Return the records that follow unaltered. Omit every picture.

....

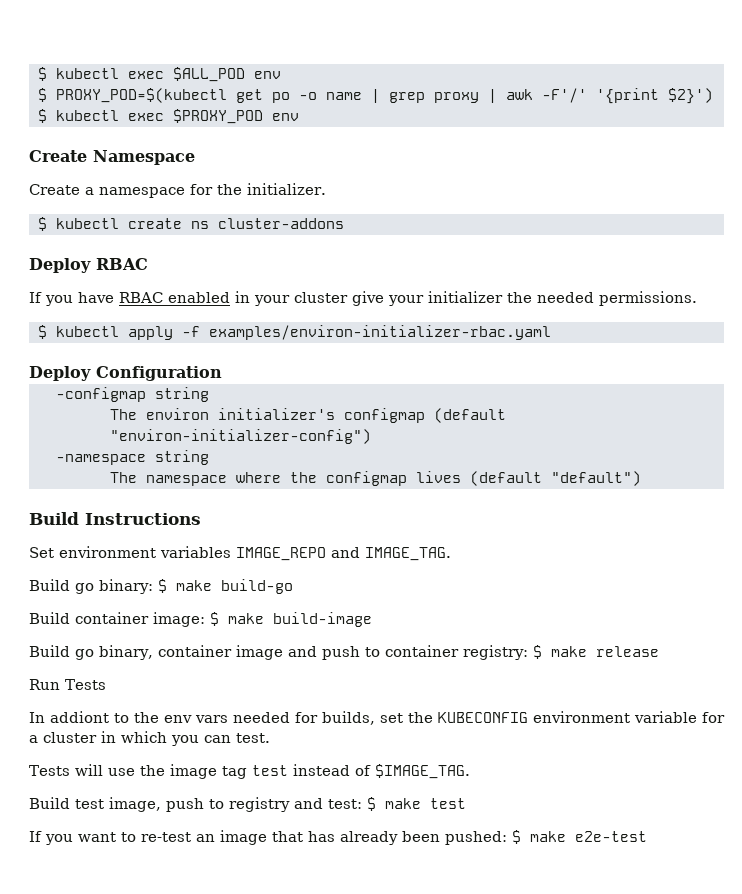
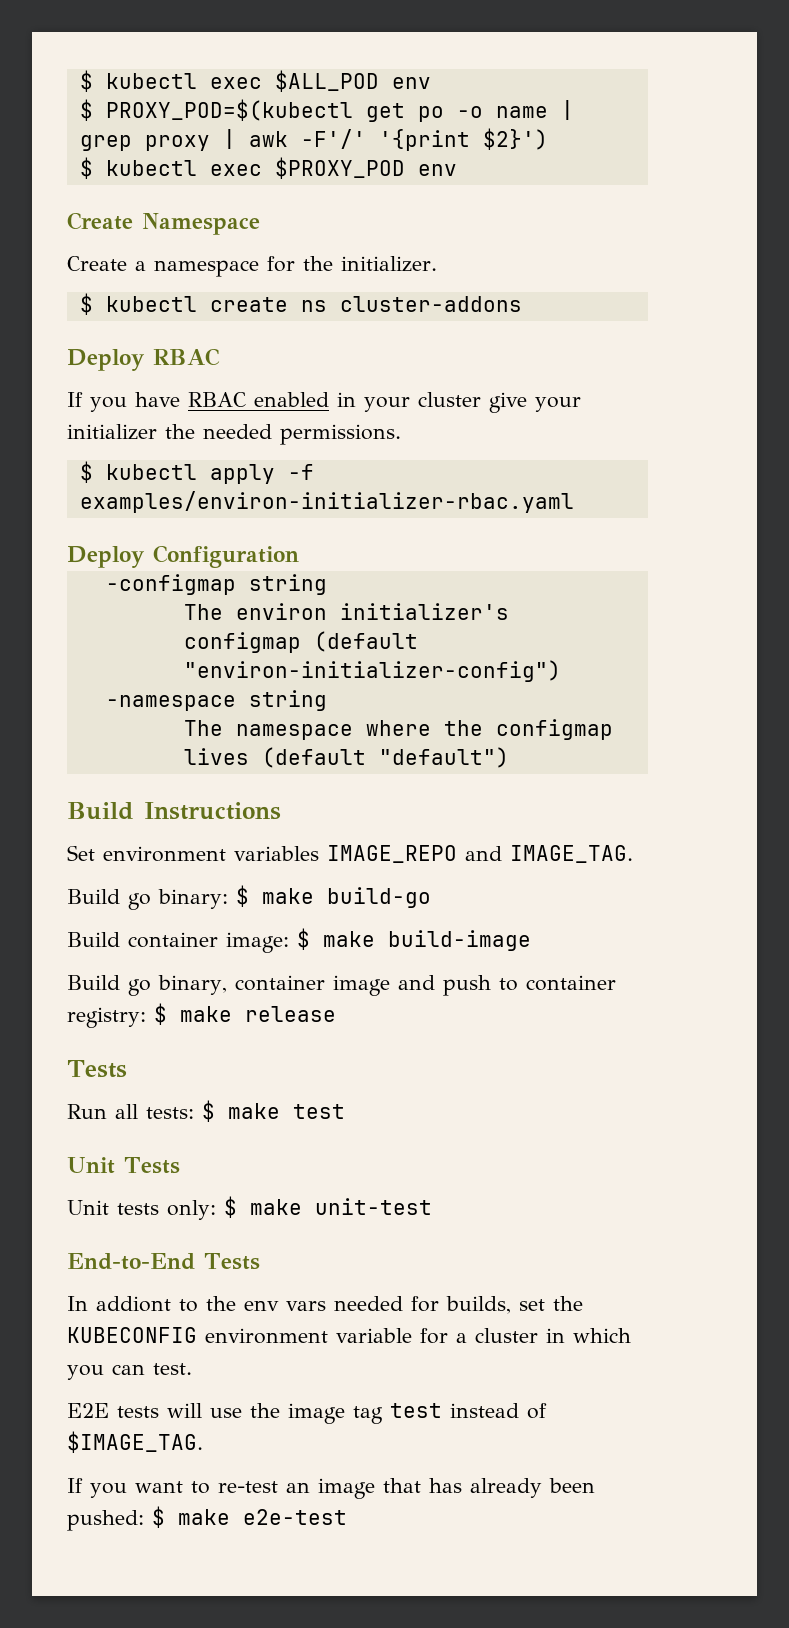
  Build go binary, container image and push to container registry: $ make release
+ Tests
- Run Tests
+ Run all tests: $ make test
+ Unit Tests
+ Unit tests only: $ make unit-test
+ End-to-End Tests
- Tests will use the image tag test instead of $IMAGE_TAG.
+ E2E tests will use the image tag test instead of $IMAGE_TAG.
- Build test image, push to registry and test: $ make test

....

Task answer:
  Build go binary, container image and push to container registry: $ make release
+ Tests
- Run Tests
+ Run all tests: $ make test
+ Unit Tests
+ Unit tests only: $ make unit-test
+ End-to-End Tests
- Tests will use the image tag test instead of $IMAGE_TAG.
+ E2E tests will use the image tag test instead of $IMAGE_TAG.
- Build test image, push to registry and test: $ make test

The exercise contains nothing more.